Items listed in a dataset

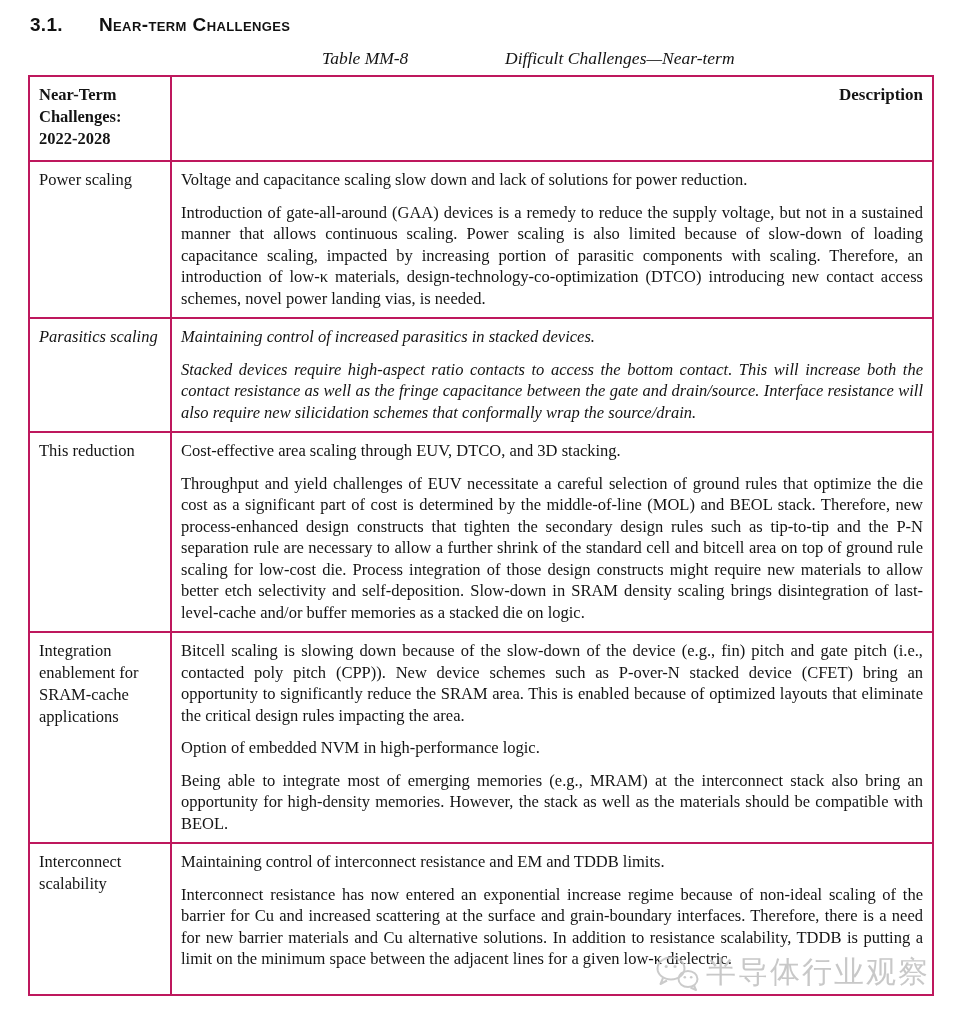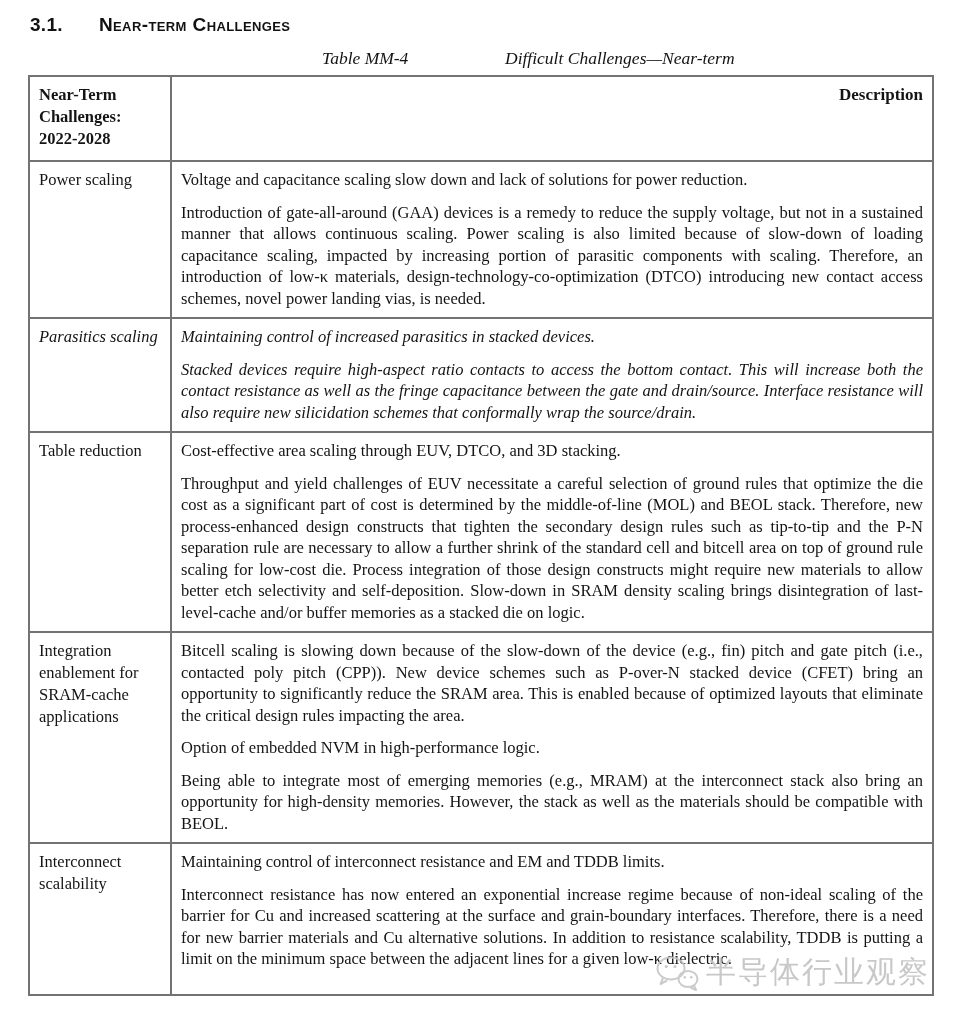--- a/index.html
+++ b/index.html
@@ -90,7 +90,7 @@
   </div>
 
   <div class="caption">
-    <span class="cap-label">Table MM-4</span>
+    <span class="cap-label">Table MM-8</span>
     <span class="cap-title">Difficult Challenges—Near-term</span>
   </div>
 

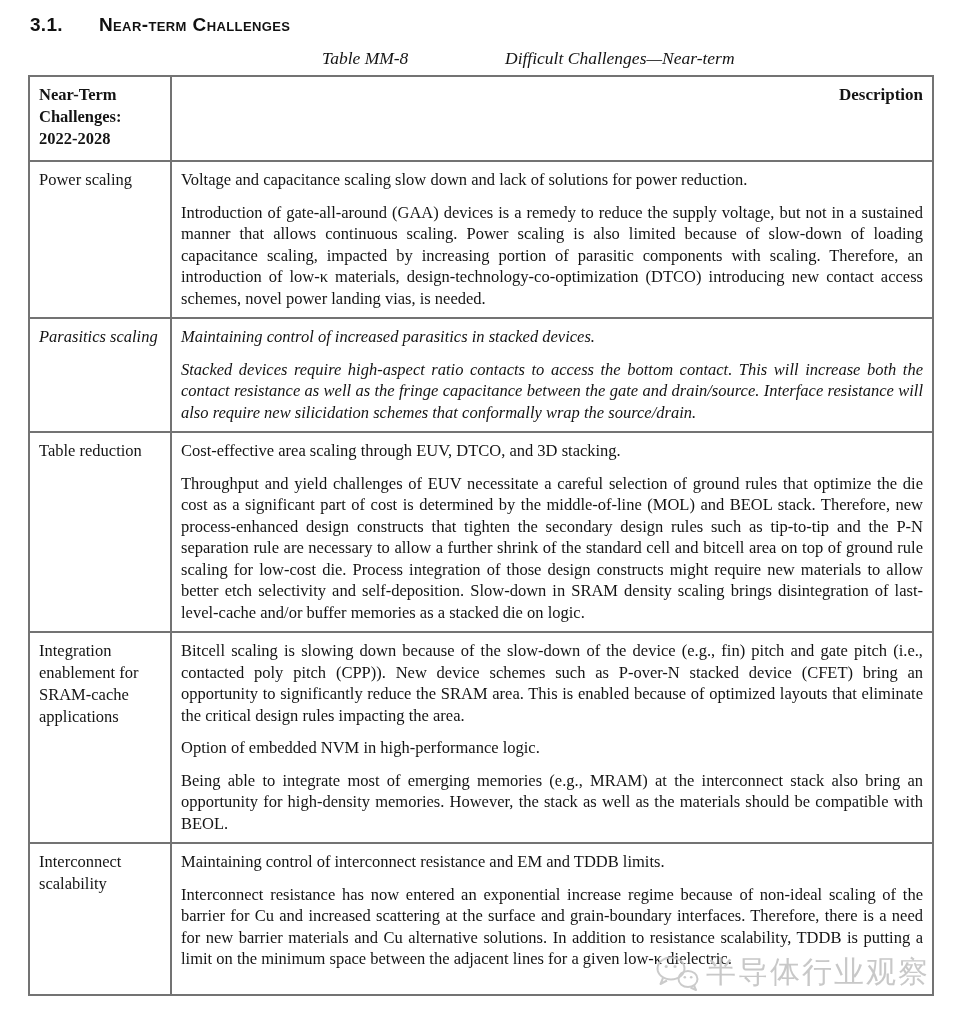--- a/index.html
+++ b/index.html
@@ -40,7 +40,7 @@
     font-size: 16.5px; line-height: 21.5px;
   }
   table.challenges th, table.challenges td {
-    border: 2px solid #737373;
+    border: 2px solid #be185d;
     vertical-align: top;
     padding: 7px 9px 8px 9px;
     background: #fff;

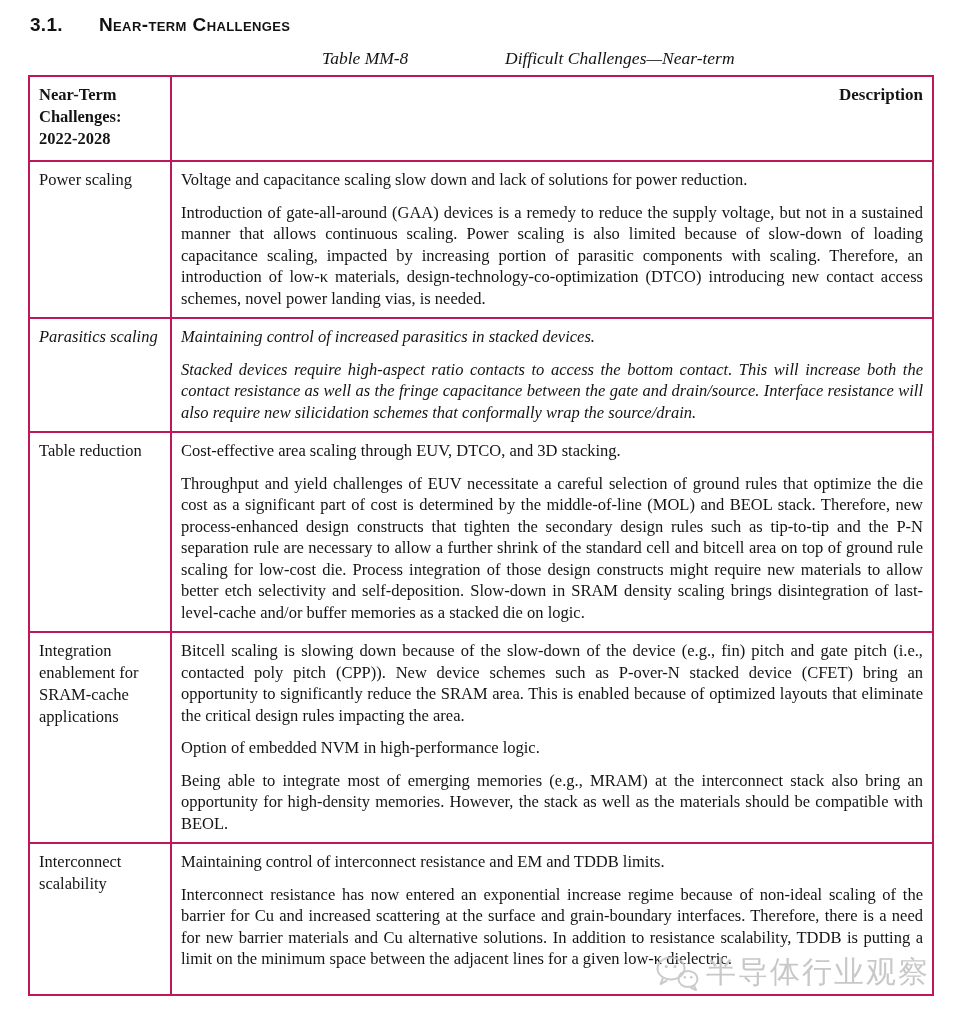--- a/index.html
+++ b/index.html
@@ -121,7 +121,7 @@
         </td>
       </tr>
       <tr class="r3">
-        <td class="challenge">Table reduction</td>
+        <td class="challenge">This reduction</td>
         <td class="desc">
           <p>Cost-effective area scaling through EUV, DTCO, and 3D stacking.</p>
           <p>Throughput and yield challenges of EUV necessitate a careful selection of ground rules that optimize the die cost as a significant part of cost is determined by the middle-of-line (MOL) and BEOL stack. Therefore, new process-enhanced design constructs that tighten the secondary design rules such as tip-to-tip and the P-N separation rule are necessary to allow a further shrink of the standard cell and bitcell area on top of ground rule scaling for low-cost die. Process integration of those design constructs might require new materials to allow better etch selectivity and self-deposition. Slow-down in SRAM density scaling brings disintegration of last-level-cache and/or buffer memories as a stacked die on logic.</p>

▶ [Exercise directions] Each entry is to be returned as it stands, and each picture is to be left out.

▶ [Output of the task]
--- a/index.html
+++ b/index.html
@@ -90,7 +90,7 @@
   </div>
 
   <div class="caption">
-    <span class="cap-label">Table MM-4</span>
+    <span class="cap-label">Table MM-8</span>
     <span class="cap-title">Difficult Challenges—Near-term</span>
   </div>
 

--- a/index.html
+++ b/index.html
@@ -40,7 +40,7 @@
     font-size: 16.5px; line-height: 21.5px;
   }
   table.challenges th, table.challenges td {
-    border: 2px solid #737373;
+    border: 2px solid #be185d;
     vertical-align: top;
     padding: 7px 9px 8px 9px;
     background: #fff;

--- a/index.html
+++ b/index.html
@@ -121,7 +121,7 @@
         </td>
       </tr>
       <tr class="r3">
-        <td class="challenge">Table reduction</td>
+        <td class="challenge">This reduction</td>
         <td class="desc">
           <p>Cost-effective area scaling through EUV, DTCO, and 3D stacking.</p>
           <p>Throughput and yield challenges of EUV necessitate a careful selection of ground rules that optimize the die cost as a significant part of cost is determined by the middle-of-line (MOL) and BEOL stack. Therefore, new process-enhanced design constructs that tighten the secondary design rules such as tip-to-tip and the P-N separation rule are necessary to allow a further shrink of the standard cell and bitcell area on top of ground rule scaling for low-cost die. Process integration of those design constructs might require new materials to allow better etch selectivity and self-deposition. Slow-down in SRAM density scaling brings disintegration of last-level-cache and/or buffer memories as a stacked die on logic.</p>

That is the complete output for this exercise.